Giorgio Ragazzi
Nella mia lettera del 13 dicembre avevo previsto che l’eventuale successo del movimento 5 stelle avrebbe portato all’ingovernabilità perché quel movimento riflette istanze che non sono ricomponibili nell’arco destra-sinistra ed un sistema “tripolare” è per natura instabile. Oggi non si vede la possibilità di formare un governo che abbia la fiducia al Senato perché Bersani dichiara “mai con Berlusconi” e Grillo “mai con l’uno o con l’altro”.
Se Napolitano non riuscirà, nel tempo che gli resta, a trovare un governo capace di ottenere la fiducia del Parlamento il paese rischia davvero il collasso, finanziario e sociale. Se anche si riuscisse a raccogliere la fiducia per un governo “tecnico” d’emergenza, con un orizzonte di pochi mesi prima di tornare al voto, il disastro sarebbe solo rinviato di poco. E’ infatti altamente improbabile che in queste condizioni il Parlamento possa approvare una nuova legge elettorale e quand’anche lo facesse resta lo scoglio del bicameralismo perfetto: chi può credere che, rifacendo le elezioni tra qualche mese, uno dei tre “poli” riuscirebbe ad avere una maggioranza sia alla Camera che al Senato? Quale legge elettorale si potrebbe inventare che garantisca questo risultato? Se, dopo nuove elezioni, si ripresentasse una situazione di ingovernabilità che ne sarebbe dell’Italia? Quanto ci costeranno intanto questi 6-12 mesi di vuoto politico in termini di maggiori oneri sul debito pubblico, mancate riforme, aumento della disoccupazione, caduta della produzione?
Il bene del paese richiederebbe oggi la formazione di un governo con un orizzonte temporale di almeno 3-4 anni necessario per cambiare a fondo l’assetto istituzionale: superare il bicameralismo, introdurre una legge elettorale che assicuri la governabilità, magari anche con l’elezione diretta del capo del governo, rivedere l’assetto federale abolendo le province, accorpando i comuni e limitando l’autonomia delle regioni, snellire l’amministrazione pubblica, riformare la giustizia.
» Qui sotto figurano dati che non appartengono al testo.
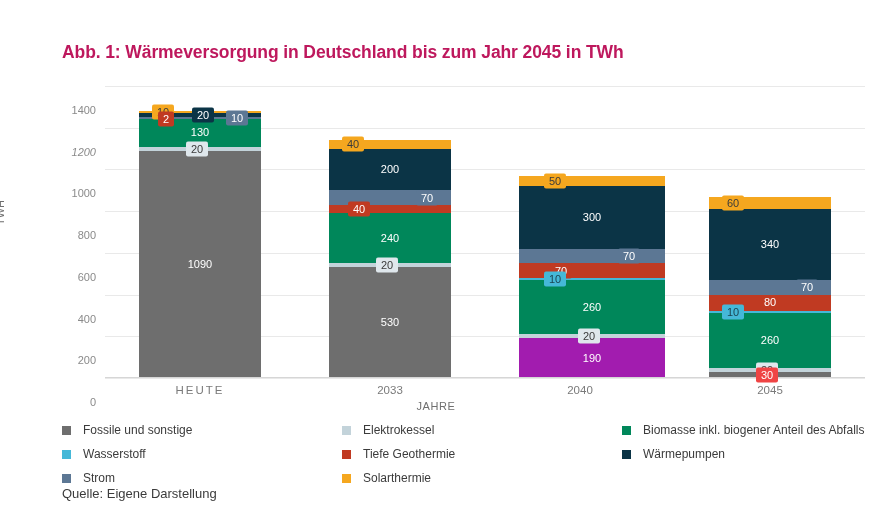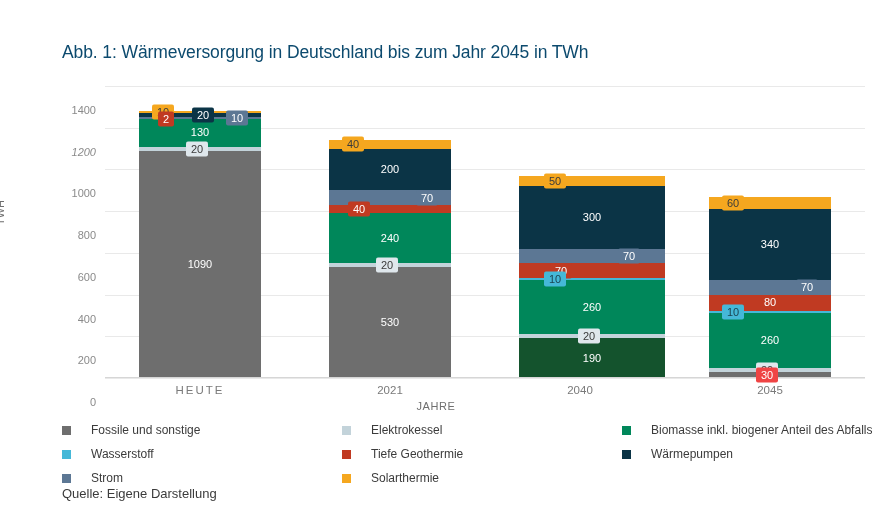"Abb. 1: Wärmeversorgung in Deutschland" #chart-title { color: #0c4a6e -> #be185d; font-weight: normal -> bold }
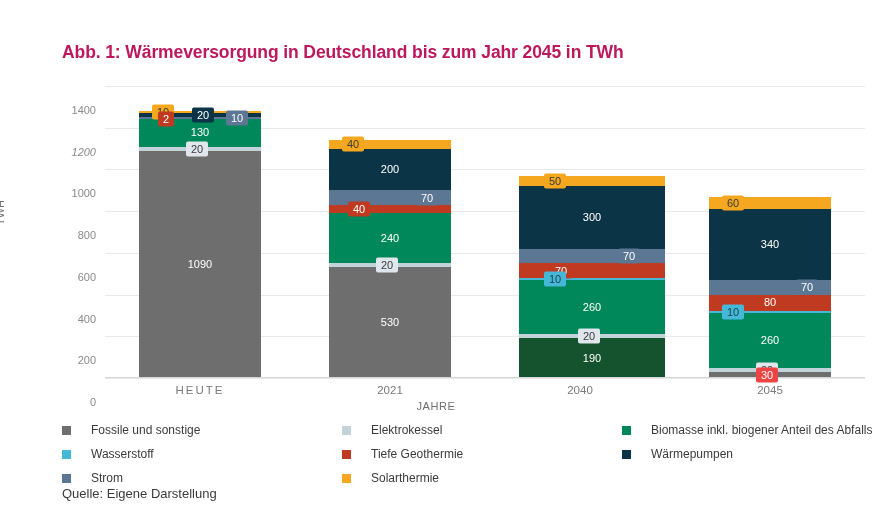"190" div.seg { background: #14532d -> #a21caf }
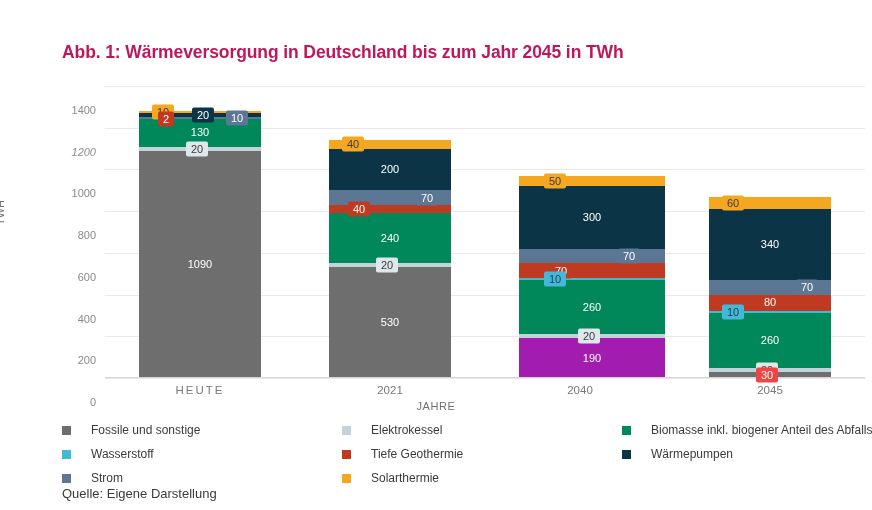"2021" div.xtick-label { text: 2021 -> 2033 }
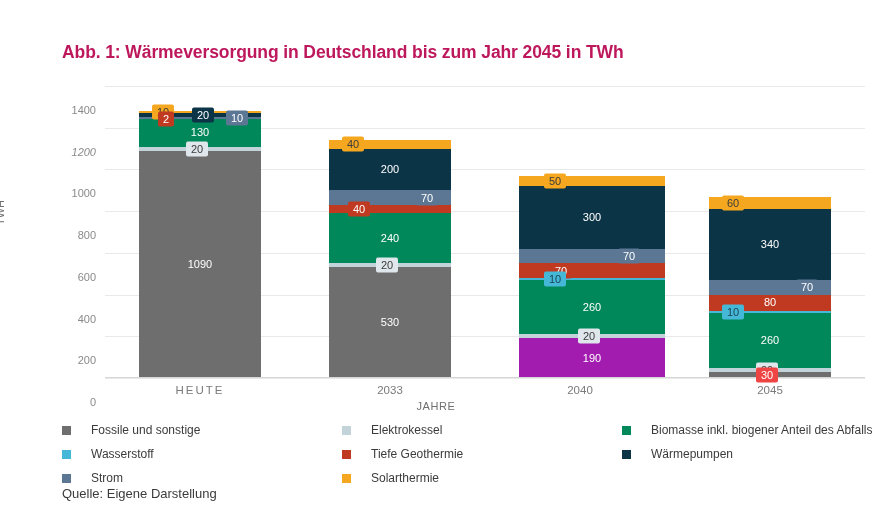"Fossile und sonstige" .legend-item { gap: 20px -> 12px }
Un governo che abbia la forza di attuare da subito una vigorosa politica economica di risanamento e crescita e il tempo anche per affrontare con decisione il tema dei “costi della politica”, termine eufemistico per quelli che più propriamente si dovrebbero chiamare ruberie ed abusi.
La formazione di un tale governo “di legislatura” non sarebbe impossibile se PD e PDL decidessero di collaborare, convincendo a farsi da parte Bersani da un lato e Berlusconi dall’altro: non è più tempo per Peppone e Don Camillo. Si potrebbe trovare un personaggio non inviso ad entrambi capace di esprime un programma di coesione nazionale sul quale ottenere il consenso delle componenti maggioritarie dei due schieramenti. Non penso certo ad un altro “professore” o “tecnico, il capo del governo e i ministri dovrebbero essere di alto profilo politico- istituzionale ed espressione di tutte le forze politiche.
L’ostacolo maggiore alla formazione di un tale Esecutivo, oltre alla storica contrapposizione tra PD e PDL, è la percezione del rischio che, se si alleassero, correrebbero entrambi alle prossime elezioni perdendo voti a favore delle loro ali estreme e del movimento 5 stelle. A fronte di interessi elettorali e di partito spero che essi valutino i rischi che sta correndo il paese: ci vuol poco, davvero poco, perché si inneschi una nuova ondata di sfiducia verso il nostro debito pubblico e, non potendo intervenire la Banca Centrale Europea per mancanza di un governo con pieni poteri, si arrivi alla conseguente catastrofe: uscita dall’euro, insolvenza sul debito pubblico, collasso del sistema bancario.